Kader-kader dari Golongan merdekan yang menentang pembubaran PNI berkumpul dalam wadah baru yang bernama Pnedidikan Nasional Indonesia. Wadah baru ini namanya disingkat menjadi PNI-Pendidikan atau PNI Baru. Hatta dan Sjahrir berpendapat bahwa mereka berdua harus kembali ke tanah air untuk membantu PNI-Pendidikan. Hatta terkendala dengan studinya yang belum selesai, alhasil Hatta tidak dapat kembali ke tanah air. Alih-alih sjahrir yang meninggalkan kamupusnya dan kembali ke tanah air untuk sementara saja samapai Hatta bisa kembali ke tanah air.
Setibanya Sajahrir di Bandung pada Desember 1931, Sjahrir aktif dalam mengembangkan PNI-Pendidikan. Pada tanngal 26 Juni 1932, dalam kongres pertama PNI-Pendidikan, Sajhrir terpilih menjadi Ketua Pimpinan Umum Partai yang berisifat partai kader dan bukan partai massa. Jumlah anggotannya pada saat itu tidak lebih dari 1000 orang dan pada saat itu umur Sjahrir baru 23 tahun.

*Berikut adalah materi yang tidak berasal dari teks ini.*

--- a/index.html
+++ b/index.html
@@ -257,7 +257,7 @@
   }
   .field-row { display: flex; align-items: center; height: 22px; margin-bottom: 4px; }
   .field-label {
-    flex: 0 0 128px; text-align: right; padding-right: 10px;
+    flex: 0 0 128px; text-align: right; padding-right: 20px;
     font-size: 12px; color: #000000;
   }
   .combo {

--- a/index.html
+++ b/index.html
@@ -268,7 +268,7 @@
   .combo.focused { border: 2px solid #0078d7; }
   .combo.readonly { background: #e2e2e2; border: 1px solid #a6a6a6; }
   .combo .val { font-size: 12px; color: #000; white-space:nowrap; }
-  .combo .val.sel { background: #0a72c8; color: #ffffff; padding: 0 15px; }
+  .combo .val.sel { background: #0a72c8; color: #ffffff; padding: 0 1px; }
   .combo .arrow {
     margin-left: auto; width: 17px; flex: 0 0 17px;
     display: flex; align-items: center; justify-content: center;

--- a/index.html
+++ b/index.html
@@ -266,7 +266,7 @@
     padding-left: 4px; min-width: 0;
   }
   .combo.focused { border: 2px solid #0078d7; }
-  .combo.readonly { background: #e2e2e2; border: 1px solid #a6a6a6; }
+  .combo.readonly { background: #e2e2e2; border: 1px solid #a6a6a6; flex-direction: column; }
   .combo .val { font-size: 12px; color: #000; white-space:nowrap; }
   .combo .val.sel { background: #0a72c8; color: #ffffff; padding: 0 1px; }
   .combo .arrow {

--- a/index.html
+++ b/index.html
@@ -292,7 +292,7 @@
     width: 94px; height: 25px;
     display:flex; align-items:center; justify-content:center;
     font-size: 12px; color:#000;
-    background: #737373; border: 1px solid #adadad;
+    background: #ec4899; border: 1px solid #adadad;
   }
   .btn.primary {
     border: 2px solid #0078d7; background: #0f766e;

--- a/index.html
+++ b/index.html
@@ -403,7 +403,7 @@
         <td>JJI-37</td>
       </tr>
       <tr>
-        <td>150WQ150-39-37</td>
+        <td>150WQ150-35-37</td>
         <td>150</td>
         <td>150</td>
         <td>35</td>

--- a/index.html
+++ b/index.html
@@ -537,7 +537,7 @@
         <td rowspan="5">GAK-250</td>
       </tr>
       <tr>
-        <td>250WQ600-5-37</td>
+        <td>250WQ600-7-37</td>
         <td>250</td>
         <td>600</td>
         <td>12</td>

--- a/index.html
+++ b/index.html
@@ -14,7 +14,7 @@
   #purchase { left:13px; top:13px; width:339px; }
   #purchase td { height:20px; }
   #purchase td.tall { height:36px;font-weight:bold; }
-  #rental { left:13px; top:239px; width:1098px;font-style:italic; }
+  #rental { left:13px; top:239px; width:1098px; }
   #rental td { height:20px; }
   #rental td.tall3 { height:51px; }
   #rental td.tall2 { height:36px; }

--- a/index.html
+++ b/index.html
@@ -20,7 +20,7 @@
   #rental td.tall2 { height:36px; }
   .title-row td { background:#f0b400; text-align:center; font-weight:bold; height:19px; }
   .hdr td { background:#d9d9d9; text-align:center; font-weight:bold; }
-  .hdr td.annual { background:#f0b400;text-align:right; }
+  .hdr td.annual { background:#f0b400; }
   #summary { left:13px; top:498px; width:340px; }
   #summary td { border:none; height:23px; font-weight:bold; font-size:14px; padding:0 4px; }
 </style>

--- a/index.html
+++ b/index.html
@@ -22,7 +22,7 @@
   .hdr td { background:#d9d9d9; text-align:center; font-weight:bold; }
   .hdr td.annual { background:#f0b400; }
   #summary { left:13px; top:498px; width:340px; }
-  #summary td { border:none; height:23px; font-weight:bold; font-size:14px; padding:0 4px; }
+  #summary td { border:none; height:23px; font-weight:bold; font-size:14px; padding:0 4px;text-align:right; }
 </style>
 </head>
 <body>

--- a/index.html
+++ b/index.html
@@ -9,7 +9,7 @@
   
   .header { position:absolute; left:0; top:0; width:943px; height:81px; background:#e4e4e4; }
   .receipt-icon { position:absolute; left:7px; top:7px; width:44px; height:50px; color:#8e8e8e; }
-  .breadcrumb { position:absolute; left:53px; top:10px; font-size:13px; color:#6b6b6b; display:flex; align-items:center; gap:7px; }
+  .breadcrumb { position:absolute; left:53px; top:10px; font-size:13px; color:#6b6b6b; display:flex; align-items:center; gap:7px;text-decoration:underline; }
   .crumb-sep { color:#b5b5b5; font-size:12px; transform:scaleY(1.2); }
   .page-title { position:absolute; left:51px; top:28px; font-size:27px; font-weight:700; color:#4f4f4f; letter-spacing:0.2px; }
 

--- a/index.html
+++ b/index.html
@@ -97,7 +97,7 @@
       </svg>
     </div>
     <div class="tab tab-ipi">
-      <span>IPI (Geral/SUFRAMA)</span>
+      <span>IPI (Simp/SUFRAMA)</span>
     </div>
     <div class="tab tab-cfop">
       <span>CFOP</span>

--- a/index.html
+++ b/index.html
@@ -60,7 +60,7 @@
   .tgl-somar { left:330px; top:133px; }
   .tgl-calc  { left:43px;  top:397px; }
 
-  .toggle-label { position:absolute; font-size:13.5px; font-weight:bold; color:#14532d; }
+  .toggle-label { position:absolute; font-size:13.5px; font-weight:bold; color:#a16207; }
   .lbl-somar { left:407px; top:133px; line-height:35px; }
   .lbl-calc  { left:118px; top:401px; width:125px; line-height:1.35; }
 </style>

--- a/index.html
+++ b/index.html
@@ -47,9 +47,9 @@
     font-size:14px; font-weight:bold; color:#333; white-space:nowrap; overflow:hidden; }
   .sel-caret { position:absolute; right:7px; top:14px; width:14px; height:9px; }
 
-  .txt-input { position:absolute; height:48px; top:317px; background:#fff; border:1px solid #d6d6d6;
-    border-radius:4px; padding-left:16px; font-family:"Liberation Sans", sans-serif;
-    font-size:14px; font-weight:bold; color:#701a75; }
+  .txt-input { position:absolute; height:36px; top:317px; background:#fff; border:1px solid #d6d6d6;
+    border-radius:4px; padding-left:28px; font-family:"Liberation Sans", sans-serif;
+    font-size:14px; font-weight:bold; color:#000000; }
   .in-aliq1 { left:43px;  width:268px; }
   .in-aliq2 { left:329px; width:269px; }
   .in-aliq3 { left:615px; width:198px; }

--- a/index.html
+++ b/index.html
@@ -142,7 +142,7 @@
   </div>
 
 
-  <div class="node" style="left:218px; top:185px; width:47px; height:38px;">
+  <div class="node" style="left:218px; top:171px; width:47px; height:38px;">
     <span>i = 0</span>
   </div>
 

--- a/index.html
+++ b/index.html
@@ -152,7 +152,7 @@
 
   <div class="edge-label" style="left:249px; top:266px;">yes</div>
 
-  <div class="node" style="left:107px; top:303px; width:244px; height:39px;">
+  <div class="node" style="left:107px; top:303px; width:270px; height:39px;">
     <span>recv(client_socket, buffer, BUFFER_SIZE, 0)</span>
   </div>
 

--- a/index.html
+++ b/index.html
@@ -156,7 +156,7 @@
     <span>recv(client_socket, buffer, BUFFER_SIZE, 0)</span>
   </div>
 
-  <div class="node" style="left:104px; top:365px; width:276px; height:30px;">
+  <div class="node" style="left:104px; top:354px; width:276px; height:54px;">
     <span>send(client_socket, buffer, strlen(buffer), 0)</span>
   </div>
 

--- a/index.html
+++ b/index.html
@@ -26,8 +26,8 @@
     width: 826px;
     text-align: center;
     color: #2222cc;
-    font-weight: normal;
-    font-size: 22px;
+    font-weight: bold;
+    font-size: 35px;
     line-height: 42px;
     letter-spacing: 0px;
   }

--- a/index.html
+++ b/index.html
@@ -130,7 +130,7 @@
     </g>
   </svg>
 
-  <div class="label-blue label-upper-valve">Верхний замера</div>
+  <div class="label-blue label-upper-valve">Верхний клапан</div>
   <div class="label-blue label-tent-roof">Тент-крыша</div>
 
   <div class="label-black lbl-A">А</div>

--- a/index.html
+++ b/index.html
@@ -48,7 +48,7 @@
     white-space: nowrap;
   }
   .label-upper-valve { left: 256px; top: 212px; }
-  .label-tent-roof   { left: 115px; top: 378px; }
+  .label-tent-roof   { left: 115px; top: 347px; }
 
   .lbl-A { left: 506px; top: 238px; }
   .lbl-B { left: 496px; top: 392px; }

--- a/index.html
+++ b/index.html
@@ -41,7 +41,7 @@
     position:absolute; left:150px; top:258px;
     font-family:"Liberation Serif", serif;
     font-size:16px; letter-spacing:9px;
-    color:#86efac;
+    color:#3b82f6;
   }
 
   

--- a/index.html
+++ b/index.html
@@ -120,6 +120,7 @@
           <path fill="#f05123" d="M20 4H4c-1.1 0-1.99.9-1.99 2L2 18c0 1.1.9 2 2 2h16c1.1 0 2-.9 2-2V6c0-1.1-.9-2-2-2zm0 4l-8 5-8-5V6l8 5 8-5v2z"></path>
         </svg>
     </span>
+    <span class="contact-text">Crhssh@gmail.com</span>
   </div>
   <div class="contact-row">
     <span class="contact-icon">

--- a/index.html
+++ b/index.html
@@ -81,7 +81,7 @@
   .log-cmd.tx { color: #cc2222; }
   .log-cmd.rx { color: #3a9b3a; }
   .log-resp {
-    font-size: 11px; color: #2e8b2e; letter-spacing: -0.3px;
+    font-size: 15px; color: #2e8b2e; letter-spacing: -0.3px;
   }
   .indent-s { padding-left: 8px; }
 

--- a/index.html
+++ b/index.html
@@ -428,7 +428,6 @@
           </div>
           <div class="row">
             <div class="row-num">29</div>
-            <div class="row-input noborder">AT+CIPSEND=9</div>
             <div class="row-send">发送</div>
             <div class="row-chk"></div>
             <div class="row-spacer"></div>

Sjahrir sendiri juga bermaksud kembali ke Belanda untuk melanjutkan studinya. Namun belum sempat ia meninggalkan Hindia, para pemimpin PNI-Baru ditangkap oleh pemerintah Hindia Belanda. Hal ini dikarenakan kegiatan-kegiatan PNIBaru yang dianggap berbahaya karena melakukan propaganda melalui tulisan-tulisan yang dimuat dalam majalah Daulat Rakjat, media yang memang menjadi corong informasi serta idealisme PNI-Baru.
D. Hasil Pergerakan
Detik-detik Kekisaran Jepang mendekati kekalahan nya, pada tanggal 8 Agustus 1945 Soekarno dan Hatta dipanggil ke Saigon untuk bertemu Pangeran Terauchi yang menjabat sebagai Panglima Tertinggi Tentara Jepang Wilayah Selatan. Dalam pertemuan tersebut Pangeran Terauchi menyampaikan pesan kepada Soekarno dan Hatta tentang penentuan waktu serah terima kemerdekaan sekarang berada di tangan Panitia Persiapan Kemerdekaan Indonesia (PPKI). Setalah pembahasan mengenai proklamasi kemerdekaan Indonesia, maka diambilah keputusan bahwa Panitia Persiapan Kemerdekaan Indonesia harus bersidang pada tanggal 19 Agustus 1945.